İSTANBUL – Alevilerin yaralarının sarılması ve sorunlarının çözümü için örgütlenmeleri gerektiğini belirten DAD Eş Genel Başkanı Kadriye Doğan, “Bir oy potansiyeli veya bir sayı potansiyeli olmaktan artık kurtulmak lazım” dedi.
14 Mayıs seçimlerinde farklı inanç ve kesimlerin oyları belirleyici olacak. Diyanet’in ve zorunlu din derslerinin kaldırılması, cemevlerinin yasal statüye kavuşturulması, Madımak Oteli’nin müze yapılması, Alevi köylerine cami yapılmaması, imam atılmaması ve ayrımcılığın son bulması gibi birçok talepleri yanıtsız bırakılan Alevi seçmenlerin de bu seçimlerde oy rengi merak edilen konuların başında geliyor.
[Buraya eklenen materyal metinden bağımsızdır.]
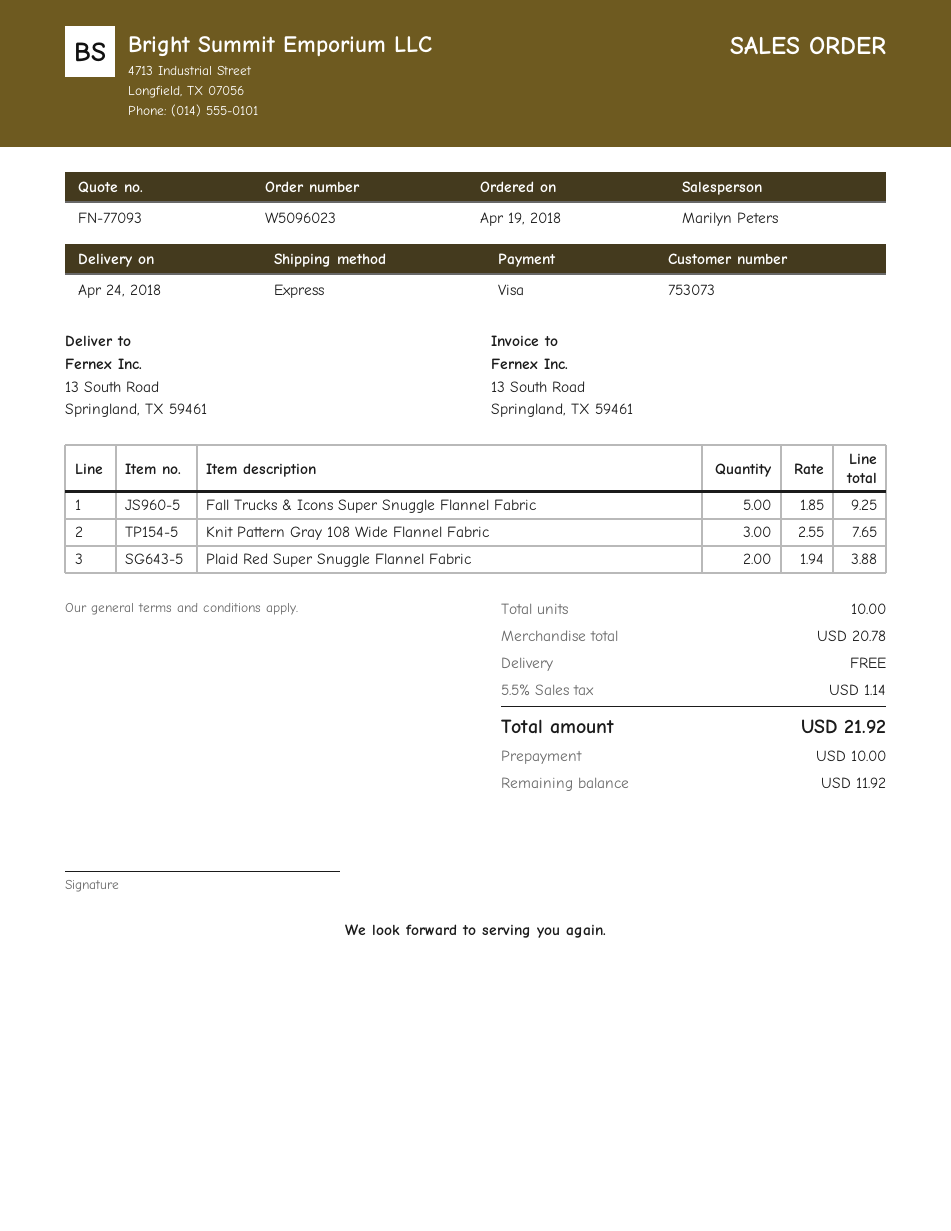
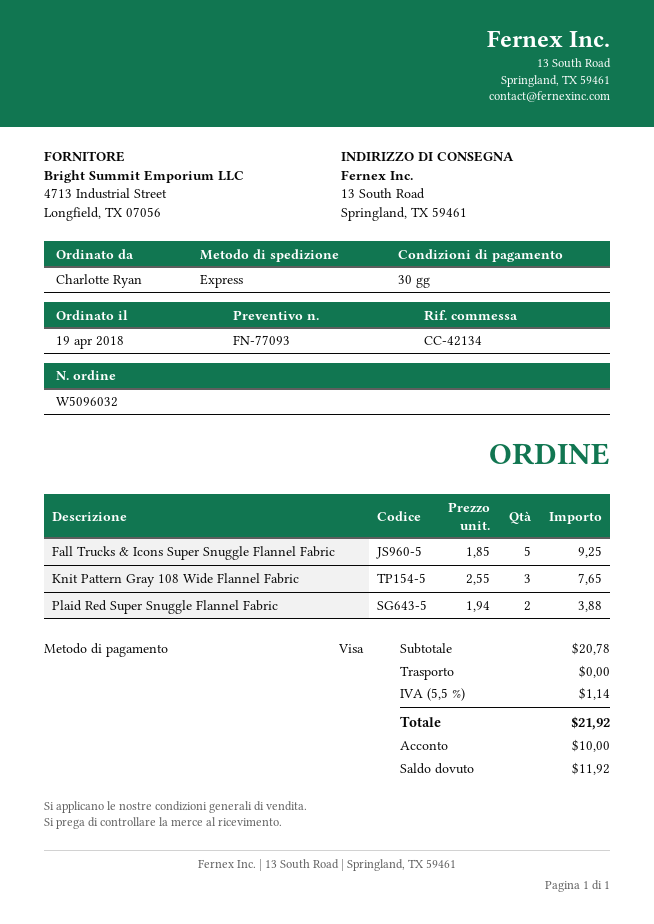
order number: W5096023 -> W5096032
Demokratik Alevi Dernekleri (DAD) Eş Genel Başkanı Kadriye Doğan, Alevilerin talepleri ve seçimlere dair değerlendirmelerde bulundu.
TÜRKİYE’DE ALEVİ OLMAK
Türkiye’de Alevi olmanın zor ve ağır olduğunu belirten Doğan, “Bir bakarsınız dost meclisinde ötekinin öteki olur, birden sayılarla ifade edilirsin. Kendimizi var etmek için mücadele içerisindeyiz ve bu mücadele devam edecek. Bir seçim sürecine girdik ve Türkiye Cumhuriyeti 2’inci yüzyılında Alevilerin Diyanet’in kaldırılması, zorunlu din derslerin kaldırılması, ibadet hanelerin kabulü, Madımak’ın müze olması, elimizden alınan türbelerimizin, değerlerimizin bütün bunlar uzun zamandır mücadele verdiğimiz ve hak ediş olarak hanemize yazmak istediğimiz mücadele alanlarımız. Bugüne kadar bu mücadele hattında ne kadarını yapabildik derseniz, en azından toplumda kabul noktasında Alevi dostların çeperindeki dostların musahipleri tarafından kabul olarak görüyoruz” dedi.
‘OY DEPOSU’ OLARAK GÖRÜLEN KESİM
Alevilerin ve Alevi örgütlerinin iktidarın kurduğu Alevi-Bektaşi Kültür ve Cemevi Başkanlığı’nı “kayyım” olarak değerlendirdiğini ifade eden Doğan, “Alevi dostlarından, Alevilerin dertlerinden anlayan noktada olan tüm siyasi partilere, siyasi oluşumlara bunun geri çekilmesi konusundan çağrımız vardı, derhal geri çekilsin. Bunun özü şu; Alevilerin örgütlenip kendi sorunlarını ve Alevi inancını inşa etmesi gerekiyor. Son tarihte baktığımızda hangi yapı olursa olsun, hangi siyasi parti olursa olsun herkes kendi paradigmasını, kendi düşüncesi doğrultusunda oy veren olarak görmekten öteye geçmiyor. Bugüne kadar bunun mücadelesi verilmedi değil ancak belirli bir noktaya gelinmiş durumda” diye belirtti.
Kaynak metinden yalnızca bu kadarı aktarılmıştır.